Exercise directions
Your reply should reproduce all the data below exactly while excluding the pictures.

────────────────────

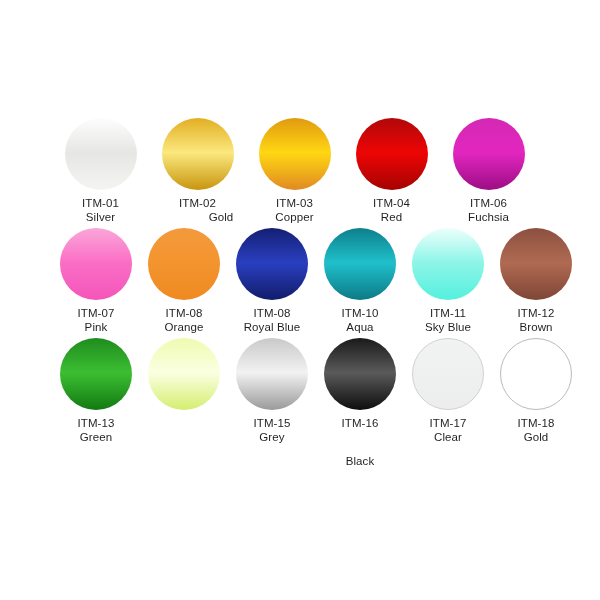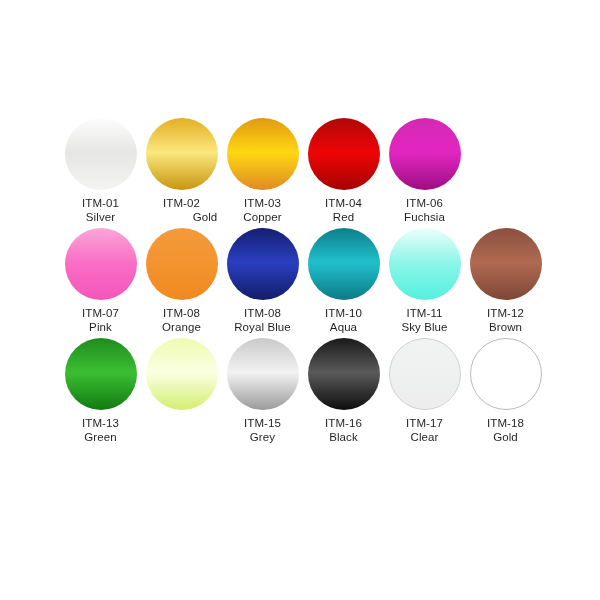--- a/index.html
+++ b/index.html
@@ -35,7 +35,7 @@
   .row {
     display: flex;
     flex-direction: row;
-    column-gap: 0px;
+    column-gap: 16px;
   }
 
   .swatch-cell {

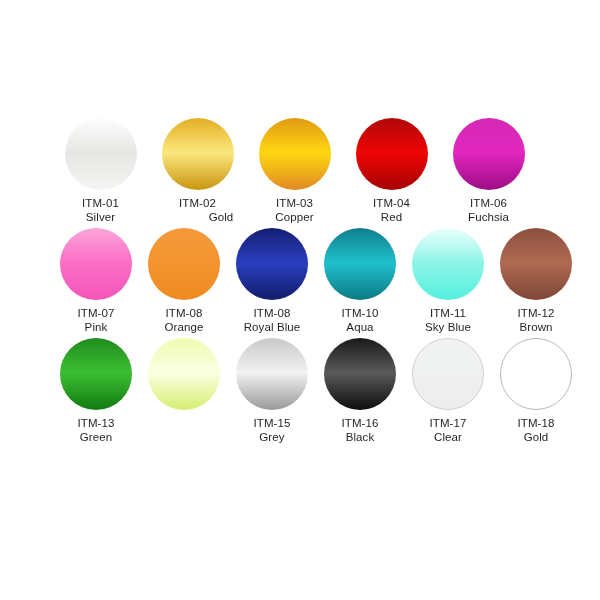--- a/index.html
+++ b/index.html
@@ -217,7 +217,7 @@
         </div>
         <div class="caption">
           <span class="code" style="color: rgb(35, 31, 32);">ITM-16</span>
-          <span class="name" style="color: rgb(35, 31, 32);">Black</span>
+          <span class="name" style="color: rgb(35, 31, 32); margin-top: 24px;">Black</span>
         </div>
       </div>
       <div class="swatch-cell">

────────────────────

Answer space
--- a/index.html
+++ b/index.html
@@ -35,7 +35,7 @@
   .row {
     display: flex;
     flex-direction: row;
-    column-gap: 0px;
+    column-gap: 16px;
   }
 
   .swatch-cell {

--- a/index.html
+++ b/index.html
@@ -217,7 +217,7 @@
         </div>
         <div class="caption">
           <span class="code" style="color: rgb(35, 31, 32);">ITM-16</span>
-          <span class="name" style="color: rgb(35, 31, 32);">Black</span>
+          <span class="name" style="color: rgb(35, 31, 32); margin-top: 24px;">Black</span>
         </div>
       </div>
       <div class="swatch-cell">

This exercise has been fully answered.